Replace '-c:a pcm_s16le' with '-c:a aac' for lossy AAC compression or '-c:a flac' for lossless FLAC compression inside a CAF container. For AAC, you should also set a bitrate with '-b:a 256k' (e.g., 'ffmpeg -i input.aif -c:a aac -b:a 256k output.caf'). FLAC in CAF gives you lossless compression with roughly 40–60% smaller file sizes than uncompressed PCM, while AAC will reduce file size dramatically at the cost of some audio quality.

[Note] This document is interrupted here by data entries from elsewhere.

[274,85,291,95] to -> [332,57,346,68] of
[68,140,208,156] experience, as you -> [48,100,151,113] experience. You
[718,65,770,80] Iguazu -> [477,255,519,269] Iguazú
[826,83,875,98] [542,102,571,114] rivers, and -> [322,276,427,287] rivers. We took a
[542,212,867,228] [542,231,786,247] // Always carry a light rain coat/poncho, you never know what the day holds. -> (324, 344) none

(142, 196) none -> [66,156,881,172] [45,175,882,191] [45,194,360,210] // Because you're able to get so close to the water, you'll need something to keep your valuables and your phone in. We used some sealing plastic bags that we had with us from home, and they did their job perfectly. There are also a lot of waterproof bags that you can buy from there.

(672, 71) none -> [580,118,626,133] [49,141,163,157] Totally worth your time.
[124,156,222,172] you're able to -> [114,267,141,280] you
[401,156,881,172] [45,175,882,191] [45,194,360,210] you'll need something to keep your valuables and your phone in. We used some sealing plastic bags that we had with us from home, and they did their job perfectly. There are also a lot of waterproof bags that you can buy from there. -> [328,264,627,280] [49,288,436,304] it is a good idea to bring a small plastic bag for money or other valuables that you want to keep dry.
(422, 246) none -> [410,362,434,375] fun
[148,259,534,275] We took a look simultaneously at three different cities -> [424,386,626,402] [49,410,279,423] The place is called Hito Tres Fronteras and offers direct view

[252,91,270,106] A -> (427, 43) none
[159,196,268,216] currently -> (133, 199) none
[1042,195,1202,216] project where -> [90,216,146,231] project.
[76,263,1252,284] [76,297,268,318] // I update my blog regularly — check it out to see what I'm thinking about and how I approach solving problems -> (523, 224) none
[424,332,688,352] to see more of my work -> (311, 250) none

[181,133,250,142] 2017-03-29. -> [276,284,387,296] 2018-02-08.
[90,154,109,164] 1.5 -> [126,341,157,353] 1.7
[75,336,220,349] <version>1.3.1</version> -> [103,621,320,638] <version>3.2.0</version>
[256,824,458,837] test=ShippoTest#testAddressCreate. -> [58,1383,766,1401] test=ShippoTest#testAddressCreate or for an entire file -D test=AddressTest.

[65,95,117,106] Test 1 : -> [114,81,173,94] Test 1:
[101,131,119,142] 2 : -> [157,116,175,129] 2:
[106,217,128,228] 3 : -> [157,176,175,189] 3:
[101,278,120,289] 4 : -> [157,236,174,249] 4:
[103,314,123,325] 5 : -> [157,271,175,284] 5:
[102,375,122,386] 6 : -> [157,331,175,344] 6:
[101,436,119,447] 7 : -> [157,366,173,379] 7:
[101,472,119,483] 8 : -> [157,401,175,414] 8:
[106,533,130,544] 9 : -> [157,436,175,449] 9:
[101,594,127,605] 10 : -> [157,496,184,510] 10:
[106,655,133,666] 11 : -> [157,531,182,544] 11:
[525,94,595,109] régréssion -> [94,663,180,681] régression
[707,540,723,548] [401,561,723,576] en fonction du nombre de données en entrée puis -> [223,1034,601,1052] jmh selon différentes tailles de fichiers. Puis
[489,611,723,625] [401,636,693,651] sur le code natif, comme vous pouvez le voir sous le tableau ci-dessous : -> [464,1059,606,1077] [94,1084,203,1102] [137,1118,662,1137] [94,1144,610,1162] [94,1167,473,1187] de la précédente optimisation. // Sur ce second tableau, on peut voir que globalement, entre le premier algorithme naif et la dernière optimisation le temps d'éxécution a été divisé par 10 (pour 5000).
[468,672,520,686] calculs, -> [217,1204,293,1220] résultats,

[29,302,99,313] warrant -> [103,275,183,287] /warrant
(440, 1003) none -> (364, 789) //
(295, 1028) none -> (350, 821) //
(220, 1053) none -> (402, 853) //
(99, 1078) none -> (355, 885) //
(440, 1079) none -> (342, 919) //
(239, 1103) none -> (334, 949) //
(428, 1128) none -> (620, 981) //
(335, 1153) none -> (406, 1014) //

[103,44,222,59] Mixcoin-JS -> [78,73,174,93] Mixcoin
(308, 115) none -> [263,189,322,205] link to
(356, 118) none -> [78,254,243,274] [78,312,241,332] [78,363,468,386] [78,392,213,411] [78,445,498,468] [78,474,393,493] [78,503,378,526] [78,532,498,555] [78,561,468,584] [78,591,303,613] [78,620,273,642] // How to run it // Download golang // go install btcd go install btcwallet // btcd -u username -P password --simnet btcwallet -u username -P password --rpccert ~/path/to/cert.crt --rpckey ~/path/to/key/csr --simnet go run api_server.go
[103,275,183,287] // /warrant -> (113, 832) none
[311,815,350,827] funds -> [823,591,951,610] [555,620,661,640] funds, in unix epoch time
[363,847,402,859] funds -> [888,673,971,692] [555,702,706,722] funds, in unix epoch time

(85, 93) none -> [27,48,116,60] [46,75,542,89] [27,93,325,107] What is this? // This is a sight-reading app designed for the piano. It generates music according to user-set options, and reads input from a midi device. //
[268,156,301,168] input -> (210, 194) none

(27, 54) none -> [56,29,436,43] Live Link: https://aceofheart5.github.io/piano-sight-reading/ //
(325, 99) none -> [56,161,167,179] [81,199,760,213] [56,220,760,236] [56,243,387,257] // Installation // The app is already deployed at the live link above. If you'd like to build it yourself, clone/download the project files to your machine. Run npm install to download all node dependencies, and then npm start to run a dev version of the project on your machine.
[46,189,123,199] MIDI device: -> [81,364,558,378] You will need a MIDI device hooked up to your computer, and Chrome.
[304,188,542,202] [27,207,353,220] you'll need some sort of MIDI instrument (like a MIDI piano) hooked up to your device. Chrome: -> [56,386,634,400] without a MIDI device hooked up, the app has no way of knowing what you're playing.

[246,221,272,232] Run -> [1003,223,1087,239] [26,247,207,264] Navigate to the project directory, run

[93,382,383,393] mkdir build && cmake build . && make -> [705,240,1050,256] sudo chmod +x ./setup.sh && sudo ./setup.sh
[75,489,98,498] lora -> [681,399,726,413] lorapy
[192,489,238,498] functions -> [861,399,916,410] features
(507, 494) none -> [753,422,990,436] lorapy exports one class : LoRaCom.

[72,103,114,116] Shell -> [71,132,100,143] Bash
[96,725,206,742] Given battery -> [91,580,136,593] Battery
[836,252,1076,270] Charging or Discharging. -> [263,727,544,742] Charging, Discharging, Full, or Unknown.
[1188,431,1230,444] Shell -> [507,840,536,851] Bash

Yes — on macOS or Linux, you can use a shell loop: 'for f in *.aif; do ffmpeg -i "$f" -c:a pcm_s16le "${f%.aif}.caf"; done'. On Windows Command Prompt, use 'for %f in (*.aif) do ffmpeg -i "%f" -c:a pcm_s16le "%~nf.caf"'. This processes every AIF file in the current directory and outputs a corresponding CAF file with the same base filename. The browser tool handles single files, so the command-line approach is ideal for batch workflows.

Technical Notes

The core technical challenge of AIF-to-CAF conversion is the endianness mismatch between the two formats' native PCM encodings. AIF's pcm_s16be stores the high byte of each 16-bit sample first, while CAF's pcm_s16le stores the low byte first; FFmpeg handles this swap automatically. If your source AIF file uses a higher bit depth (pcm_s24be or pcm_s32be), you may want to change the output codec to pcm_s24le or pcm_s32le accordingly to preserve that extra dynamic range rather than dithering down to 16-bit. CAF supports bit depths up to 32-bit float (pcm_f32le) and is the only Apple container format without a file size limit — AIFF is capped at approximately 4GB, which equates to roughly 6.5 hours of CD-quality stereo audio, a real constraint for long recordings. CAF also natively supports non-interleaved audio and is the required format for certain CoreAudio streaming APIs in iOS and macOS development. Note that CAF files are not universally supported outside the Apple ecosystem — Windows DAWs and non-Apple media players may not recognize them — so CAF is best chosen when the destination workflow is explicitly Apple-platform-based.